▸ What to work on
Reproduce the records without their pictures, keeping every word as it is.

▸ Record set

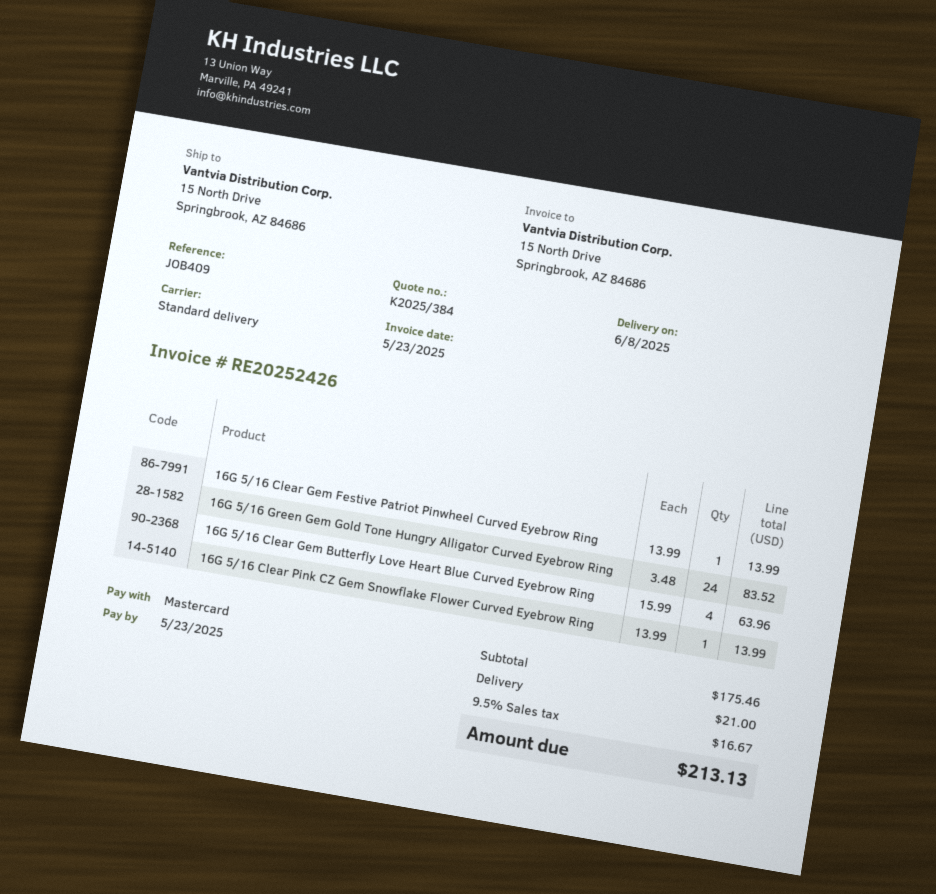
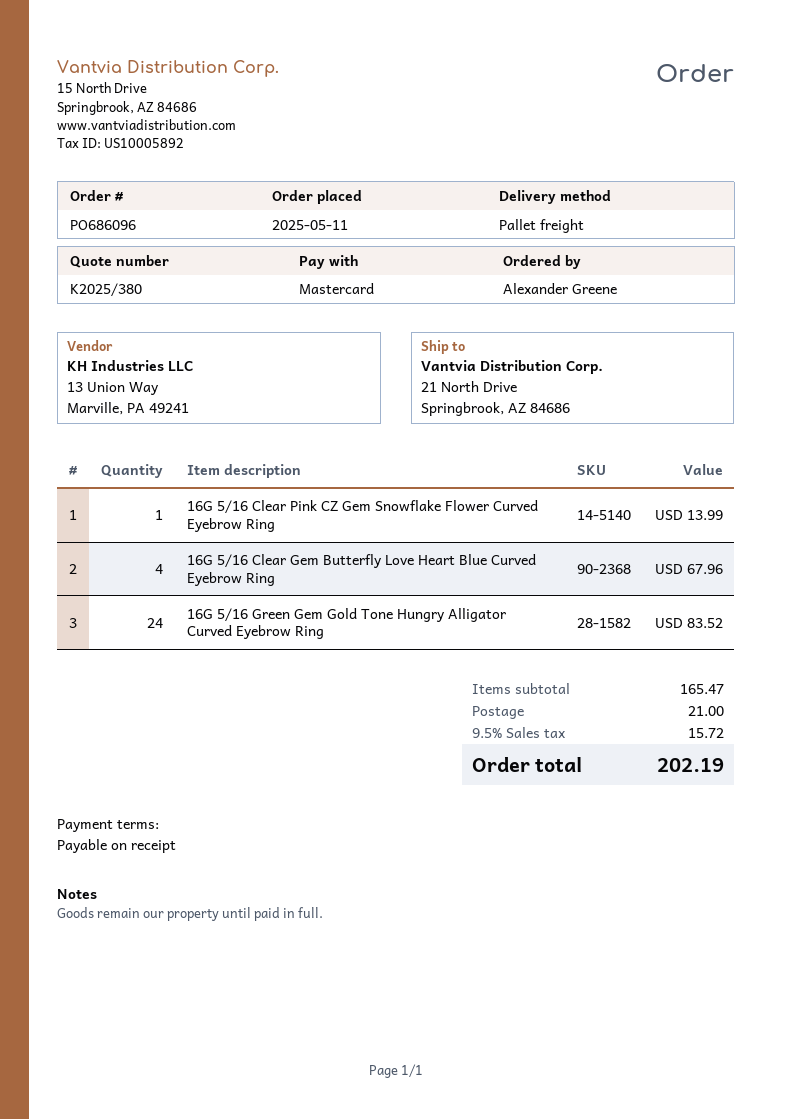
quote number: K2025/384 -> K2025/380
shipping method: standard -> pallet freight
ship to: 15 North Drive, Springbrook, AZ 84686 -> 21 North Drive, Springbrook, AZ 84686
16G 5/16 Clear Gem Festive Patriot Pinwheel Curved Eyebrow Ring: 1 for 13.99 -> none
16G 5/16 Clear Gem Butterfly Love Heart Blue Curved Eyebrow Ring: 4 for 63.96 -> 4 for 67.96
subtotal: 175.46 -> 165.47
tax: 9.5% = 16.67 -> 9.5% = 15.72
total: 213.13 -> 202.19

▸ Your response
quote number: K2025/384 -> K2025/380
shipping method: standard -> pallet freight
ship to: 15 North Drive, Springbrook, AZ 84686 -> 21 North Drive, Springbrook, AZ 84686
16G 5/16 Clear Gem Festive Patriot Pinwheel Curved Eyebrow Ring: 1 for 13.99 -> none
16G 5/16 Clear Gem Butterfly Love Heart Blue Curved Eyebrow Ring: 4 for 63.96 -> 4 for 67.96
subtotal: 175.46 -> 165.47
tax: 9.5% = 16.67 -> 9.5% = 15.72
total: 213.13 -> 202.19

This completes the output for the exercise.